Couverture du journal du 01/03/2024 Le magazine de la semaine

Bordeaux : Azama, nouvelles créations

Pour sa première exposition publique depuis le confinement, l’artiste Azama, célèbre et reconnue pour ses tissus effilochés, revient à Bordeaux avec de nouvelles créations exclusives à la salle Mably jusqu’au 1er janvier.

azama

©BENJAMIN GAY

C’est précisément à la Salle Capitulaire Mably de Bordeaux que l’artiste plasticienne Azama fut révélée au travers d’une exposition d’envergure et à succès en 2015. Pour celles et ceux qui ne la connaîtraient pas, Azama alias « Azama Effilochée » mène depuis plusieurs années une carrière singulière présentant un art tout aussi spécifique : celui d’effilocher des tissus noirs pour leur donner des formes humaines ou autres et les apposer sur des tableaux blancs. Un moyen insolite de laisser passer la lumière et de jouer avec les ombres. Originaire de la République démocratique du Congo (ex-Zaïre), Azama a connu jeune la barbarie et la guerre dont elle n’est pas ressortie indemne. Arrivée en 1998 à Bordeaux, elle s’est reconstruite elle-même, puis a reconstruit sa vie d’abord dans le métier des douanes puis s’est révélée dans une école de design pour devenir créatrice. C’est ainsi qu’elle a commencé à se faire connaître avec des créations originales et troublantes.

Arrêt sur image

Depuis 2015, Azama a exposé ses œuvres dans plusieurs lieux prestigieux en France : la salle gothique de l’Hôtel de ville de Saint-Emilion, la Vieille Eglise Saint-Vincent de Mérignac, l’Institut Magrez à Bordeaux mais aussi le Val-de-Grâce à Paris ou l’Atria de Nîmes sans oublier des expos privées en Corse. L’exposition 2023 à Mably permet au public de découvrir de nouveaux tableaux inspirés de la période difficile que le monde a traversée tous azimuts (Covid, guerre, etc.), mais aussi d’une introspection personnelle qui vient consolider et confrmer que l’arrêt sur image est vital pour Azama : « Les rendez-vous avec moi-même m’ont aidée à m’épanouir encore plus. Je suis une femme effilochée qui veut montrer comment on peut se jouer de ses émotons et les travailler dans cette dualité entre ombres et lumières. Pour en ressortir grandi, en accord avec soi… Ne jamais oublier que la vie est un luxe, qu’on en n’a qu’une et qu’elle est belle ».

Fibres destructurées

Pour la première fois, Azama mêle l’esthétque et la pureté de ses effilochées de tissus aux photos de Benjamin Gay, à ses côtés depuis le début de sa vie artistique. Il a su capter avec son oeil photographique le déroulement de son travail, mettre en image le message de ces fibres destructurées qui deviennent art et sur lesquelles il est difficile de poser des mots. Un fil conducteur, une compréhension autre du travail d’Azama, une transcription de ses émotions, en silence.

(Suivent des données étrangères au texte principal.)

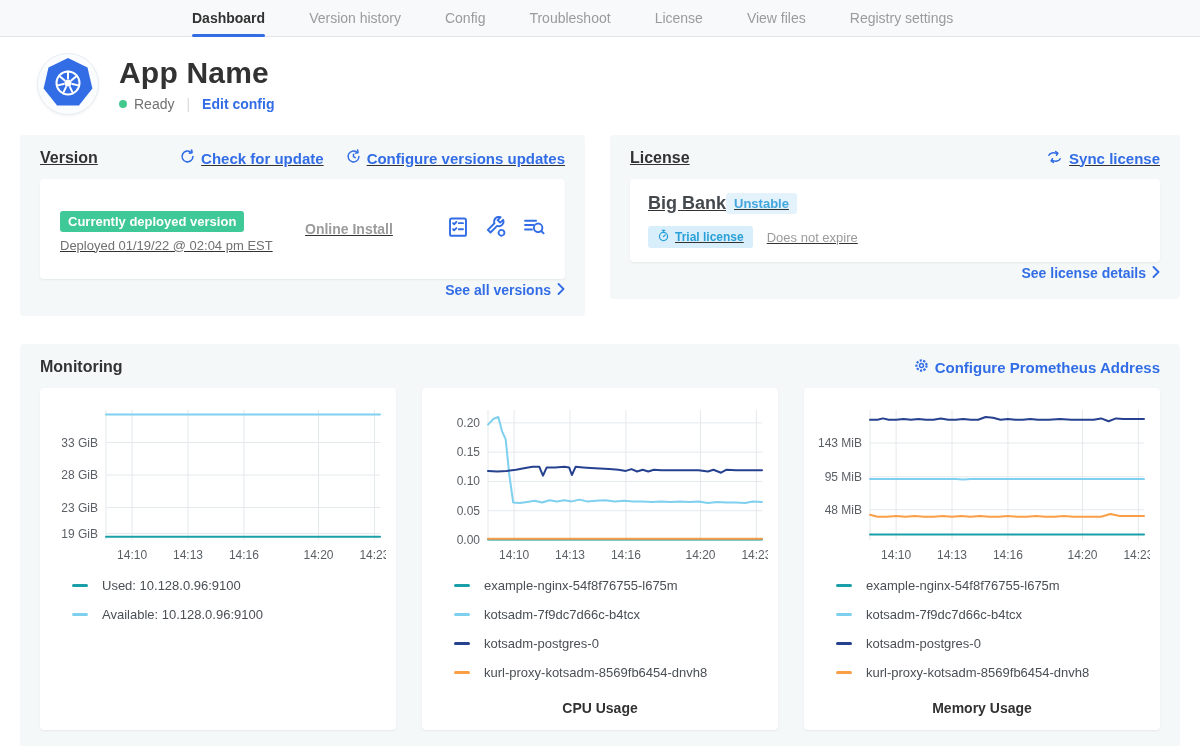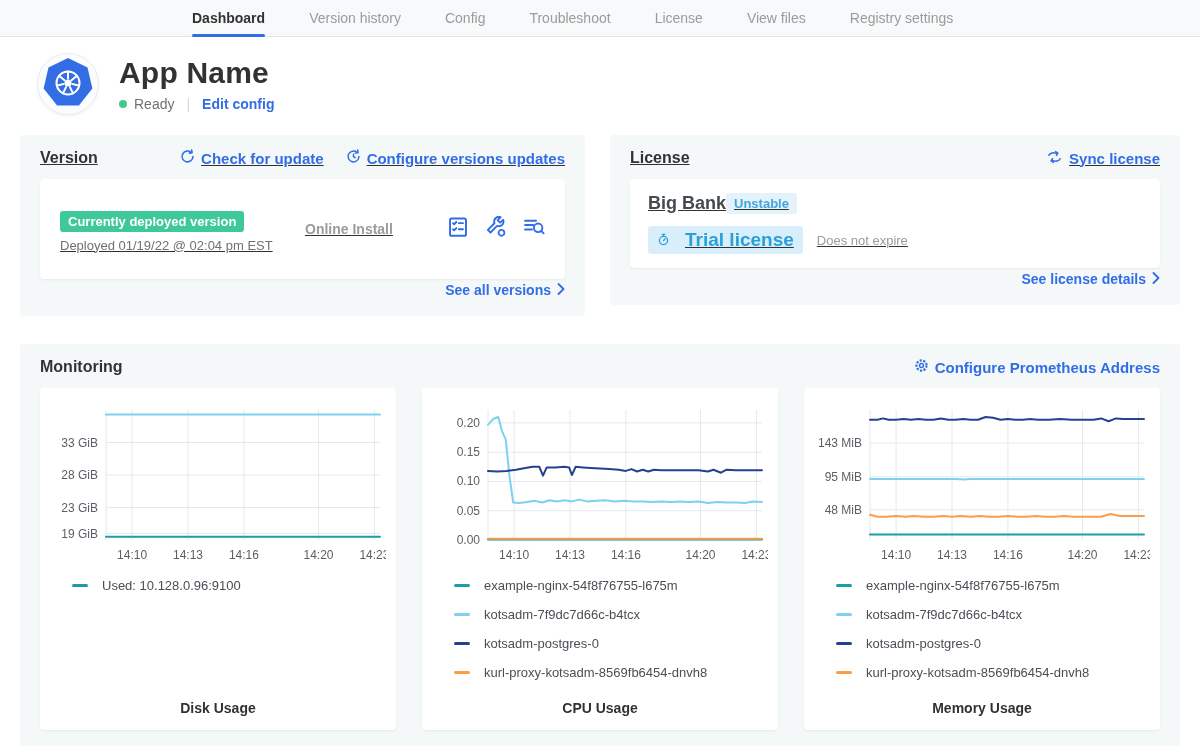--- a/index.html
+++ b/index.html
@@ -53,21 +53,21 @@
   .ver-actions { display:flex; gap:16px; color:#326de6; }
   .see-link { margin-top:3px; font-size:14px;text-align:right; }
 
   .license-panel { width:570px; }
   .license-card { padding:14px 18px; }
   .lic-name-row { display:flex; align-items:center; }
   .lic-name { font-size:18px; font-weight:700; color:#44494e; }
   .blue-badge { font-size:13px; font-weight:700; color:#43a5dc; background:#e3f2fb;
     border-radius:3px; padding:3px 8px; }
   .lic-meta-row { display:flex; align-items:center; gap:14px; margin-top:12px; }
-  .trial-badge { display:inline-flex; align-items:center; gap:15px; font-size:19px; font-weight:700;
+  .trial-badge { display:inline-flex; align-items:center; gap:5px; font-size:12px; font-weight:700;
     color:#2aa0d8; background:#d9eefb; border-radius:3px; padding:3px 9px; }
   .expires { font-size:13px; color:#9b9b9b; }
 
   
   .monitoring-panel { margin-top:28px; padding-bottom:22px; }
   .charts-row { display:flex; gap:26px; }
   .chart-card { width:356px; height:342px; background:#fff; border-radius:4px;
     box-shadow:0 1px 2px rgba(50,60,70,.08); padding:12px 10px 14px 10px;
     display:flex; flex-direction:column; }
   .chart-plot svg { display:block; }
@@ -284,22 +284,25 @@
               <text x="48" y="137.5" text-anchor="end" font-size="12" fill="#5a5f65">19 GiB</text>
               <polyline points="56.0,136.8 330.0,136.8" fill="none" stroke="#1a9fa8" stroke-width="2" stroke-linejoin="round" stroke-linecap="round"></polyline>
               <polyline points="56.0,14.6 330.0,14.6" fill="none" stroke="#7fd0ef" stroke-width="2" stroke-linejoin="round" stroke-linecap="round"></polyline>
             </svg>
           </div>
         <div class="legend" data-interactable="false">
             <div class="legend-row" data-interactable="false">
               <span class="swatch" data-interactable="false" style="background: rgb(26, 159, 168);"></span>
               <span class="legend-label" data-interactable="false">Used: 10.128.0.96:9100</span>
             </div>
-          </div>
-        <div class="chart-title" data-interactable="false">Disk Usage</div>
+            <div class="legend-row" data-interactable="false">
+              <span class="swatch" data-interactable="false" style="background: rgb(127, 208, 239);"></span>
+              <span class="legend-label" data-interactable="false">Available: 10.128.0.96:9100</span>
+            </div>
+          </div>
       </div>
       <div class="chart-card" data-interactable="false">
         <div class="chart-plot" data-interactable="false">
             <svg viewBox="0 0 336 172" width="336" height="172">
               <line x1="56" y1="10" x2="56" y2="140" stroke="#e4e9ec"></line>
               <line x1="82.0952380952381" y1="10" x2="82.0952380952381" y2="140" stroke="#e4e9ec"></line>
               <text x="82.0952380952381" y="159" text-anchor="middle" font-size="12" fill="#5a5f65">14:10</text>
               <line x1="138.01360544217687" y1="10" x2="138.01360544217687" y2="140" stroke="#e4e9ec"></line>
               <text x="138.01360544217687" y="159" text-anchor="middle" font-size="12" fill="#5a5f65">14:13</text>
               <line x1="193.93197278911563" y1="10" x2="193.93197278911563" y2="140" stroke="#e4e9ec"></line>

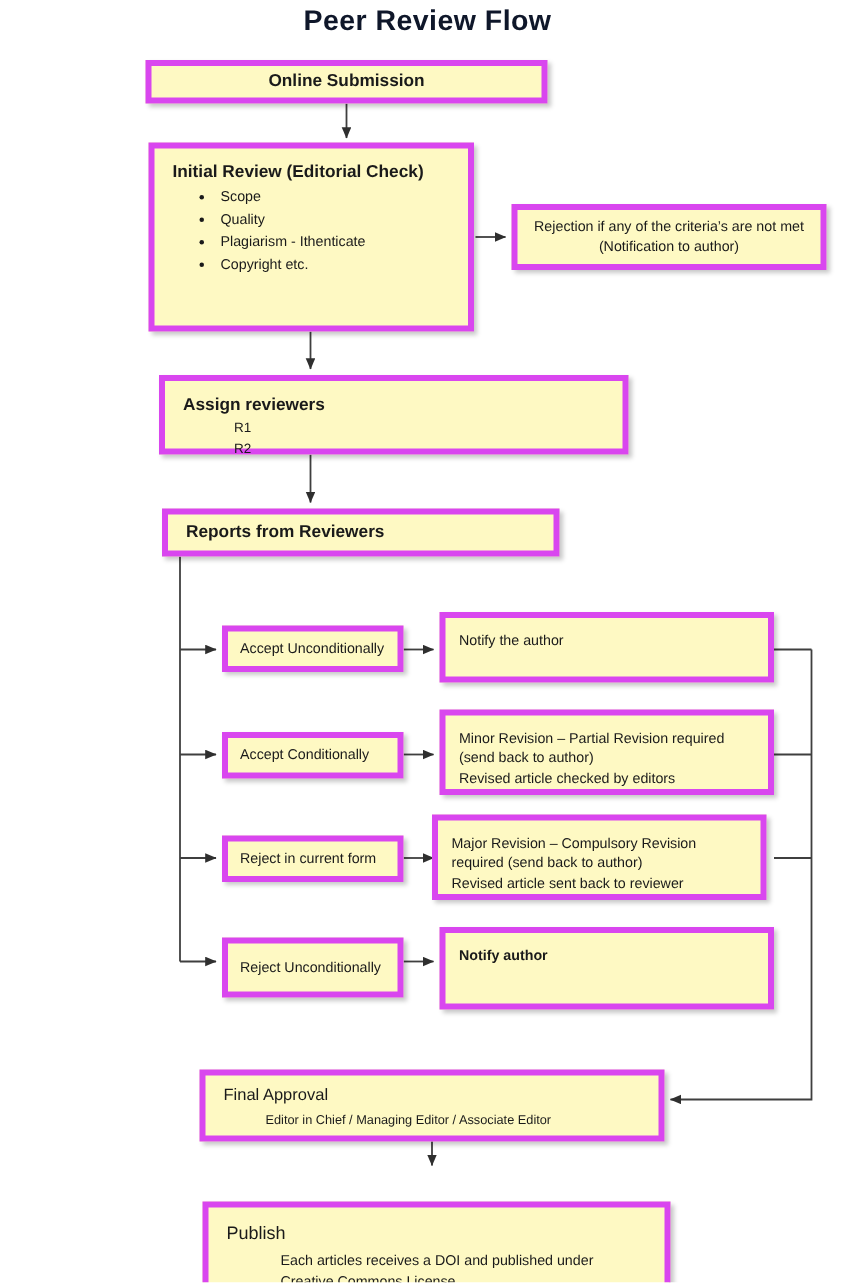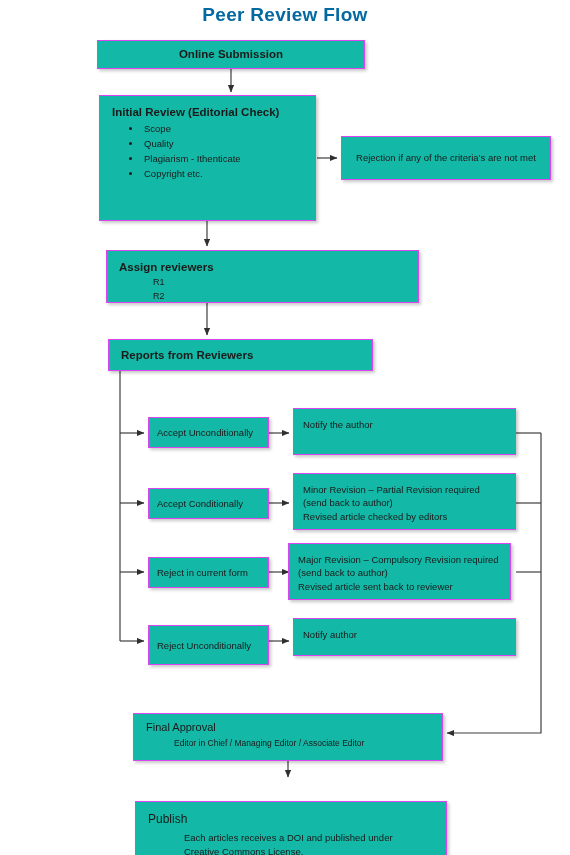--- a/index.html
+++ b/index.html
@@ -29,27 +29,27 @@
 
   .title {
     position: absolute;
     left: 0;
     top: 4px;
     width: 570px;
     text-align: center;
     font-size: 19px;
     font-weight: bold;
     letter-spacing: 0.3px;
-    color: #0369a1;
+    color: #0f172a;
   }
 
   .node {
     position: absolute;
-    background: #14b8a6;
-    border: 1px solid #d946ef;
+    background: #fef9c3;
+    border: 4px solid #d946ef;
     box-sizing: border-box;
     box-shadow: 2px 2px 3px rgba(0,0,0,0.22);
     color: #1a1a1a;
   }
 
   .node .hd {
     font-weight: bold;
     font-size: 11.5px;
     line-height: 1.25;
   }
@@ -166,20 +166,21 @@
       <li>Scope</li>
       <li>Quality</li>
       <li>Plagiarism - Ithenticate</li>
       <li>Copyright etc.</li>
     </ul>
   </div>
 
   <div class="node centered" style="left:341px; top:136px; width:210px; height:44px;">
     <div class="body">
       <div>Rejection if any of the criteria’s are not met</div>
+      <div>(Notification to author)</div>
     </div>
   </div>
 
   <div class="node pad" style="left:106px; top:250px; width:313px; height:53px;">
     <div class="hd">Assign reviewers</div>
     <div class="rlist">
       <div>R1</div>
       <div>R2</div>
     </div>
   </div>
@@ -207,21 +208,21 @@
     <span class="lbl">Reject in current form</span>
   </div>
   <div class="node res" style="left:288px; top:543px; width:223px; height:57px;">
     <div>Major Revision – Compulsory Revision required (send back to author)</div>
     <div>Revised article sent back to reviewer</div>
   </div>
 
   <div class="node vmid" style="left:148px; top:625px; width:121px; height:40px;">
     <span class="lbl">Reject Unconditionally</span>
   </div>
-  <div class="node res" style="left:293px; top:618px; width:223px; height:38px;">
+  <div class="node res" style="left:293px; top:618px; width:223px; height:55px;font-weight:bold;">
     <div>Notify author</div>
   </div>
 
   <div class="node pad" style="left:133px; top:713px; width:310px; height:48px; padding-top:7px;">
     <div class="hd" style="font-weight:normal; font-size:11px;">Final Approval</div>
     <div class="sub indent" style="font-size:8.5px;">Editor in Chief / Managing  Editor / Associate Editor</div>
   </div>
 
   <div class="node pad" style="left:135px; top:801px; width:312px; height:72px; padding-top:10px;">
     <div class="hd" style="font-weight:normal; font-size:12px;">Publish</div>

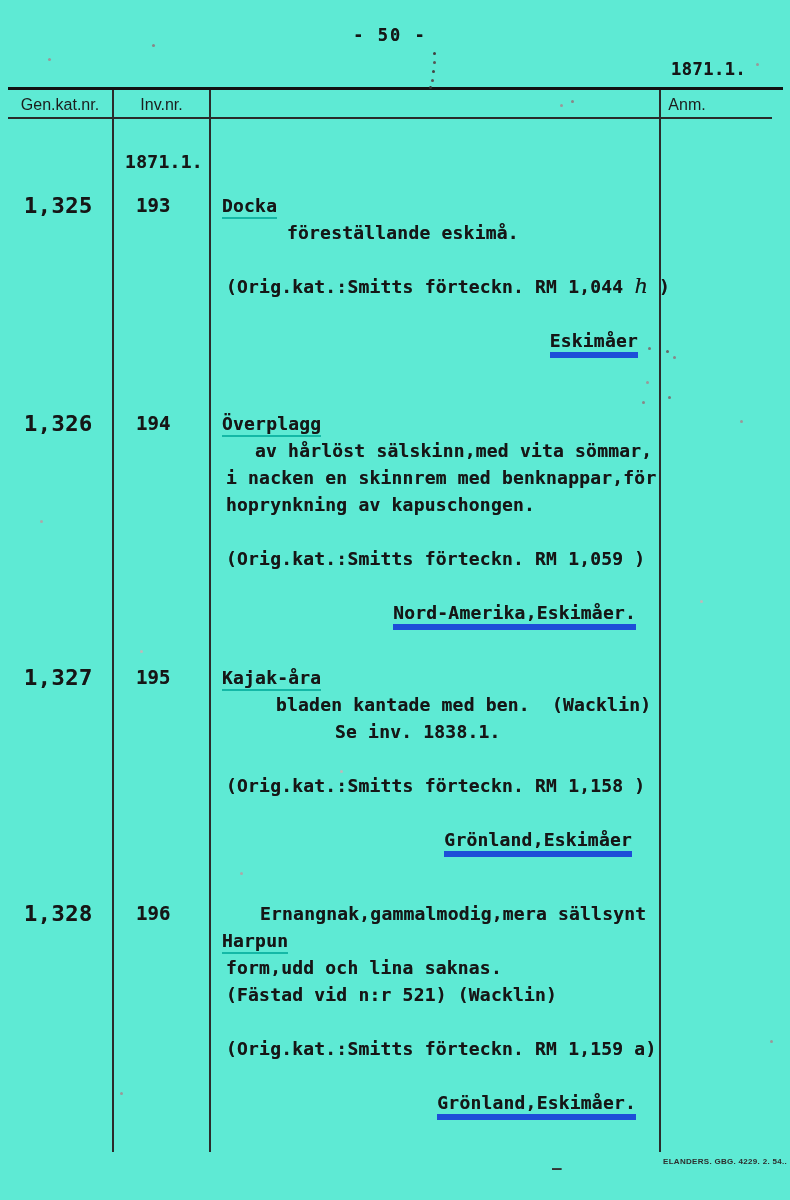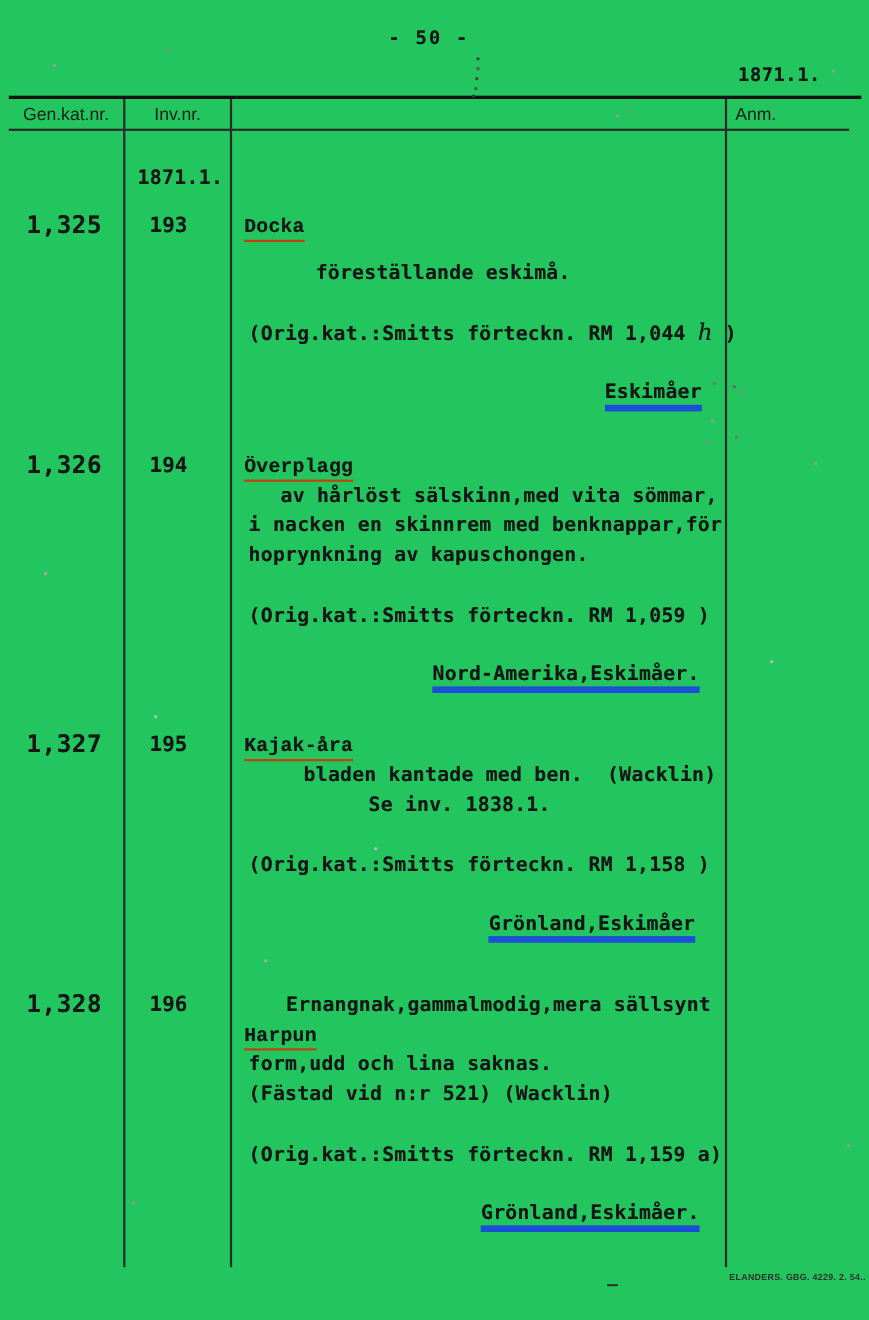--- a/index.html
+++ b/index.html
@@ -1,31 +1,31 @@
 <!DOCTYPE html>
 <html><head>
 <meta charset="utf-8">
 <style>
   html,body{margin:0;padding:0;background:#e8e8e6;}
   .page{
     position:relative;width:790px;height:1200px;margin:0 auto;
-    background:#22c55e;overflow:hidden;
+    background:#5eead4;overflow:hidden;
     font-family:"DejaVu Sans Mono",monospace;color:#161616;
   }
   
   .line{height:27px;line-height:27px;font-size:18px;font-weight:700;
         white-space:pre;letter-spacing:.2px;
         text-shadow:0 0 .5px rgba(20,20,20,.55);}
   .gap{height:27px;}
-  .utitle{border-bottom:2px solid #c2410c;padding-bottom:1px;font-family:Liberation Mono, monospace;}
+  .utitle{border-bottom:2px solid #14b8a6;padding-bottom:1px;}
   .ucat{border-bottom:6px solid #1d4ed8;padding-bottom:1px;}
   .cat-line{text-align:right;}
   .pr22{padding-right:22px;} .pr24{padding-right:24px;}
   .pr46{padding-right:28px;} .pr10{padding-right:24px;}
-  .ind65{padding-left:65px;margin-top:16px;} .ind33{padding-left:33px;}
+  .ind65{padding-left:65px;} .ind33{padding-left:33px;}
   .ind54{padding-left:54px;} .ind113{padding-left:113px;}
   .ind38{padding-left:38px;} .ind4{padding-left:4px;}
   .hand{font-family:"DejaVu Serif",serif;font-style:italic;font-weight:400;
         font-size:21px;letter-spacing:0;}
   
   .entry{position:absolute;left:0;width:790px;}
   .gnum{position:absolute;left:24px;top:0;font-size:22px;font-weight:700;
         letter-spacing:.5px;line-height:27px;
         text-shadow:0 0 .5px rgba(20,20,20,.55);}
   .inum{position:absolute;left:136px;top:0;font-size:19px;font-weight:700;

Collaboration avec le bijoutier et chef d’orchestre lyonnais Sylvain Nosjean

C’est un parcours multisensoriel auquel nous invite l’artiste à la Cour Mably. Elle y lancera son harmonieuse collaboration avec Sylvain Nosjean, bijouter-joailler mais aussi compositeur et chef d’orchestre lyonnais : « J’ai cette chance que mes Effilochées inspirent un artiste exceptionnel. Là où certains voient mes tableaux en noir et blanc, Sylvain y trouve le soleil et tout le spectre de la lumière naturelle. » Le bijoutier et flutisite y a posé des notes et nous découvrirons plusieurs de ses compositons pour accompagner les oeuvres. Il a également traduit les Eflochées en bijoux dont quelques-uns seront présentés pour la première fois au public. Sylvain Nosjean explique qu’Azama lui donne le sentiment de force et de déchirement, totalement à l’image de ses œuvres, mais aussi de grande générosité et de résilience immense : « Un contraste très marqué, un geste qui semble simple et épuré mais qui est le fruit de nombreux mouvements précis : je voulais lui ouvrir d’autres voies qui utlisent les mêmes concepts et expriment les mêmes émotions. » Enfin le travail d’Azama a aussi inspiré le bordelais Emilion Piscione (Bonté Producton), dont un morceau rythmé par les sons de l’effilochage d’Azama est présenté lors de l’exposition.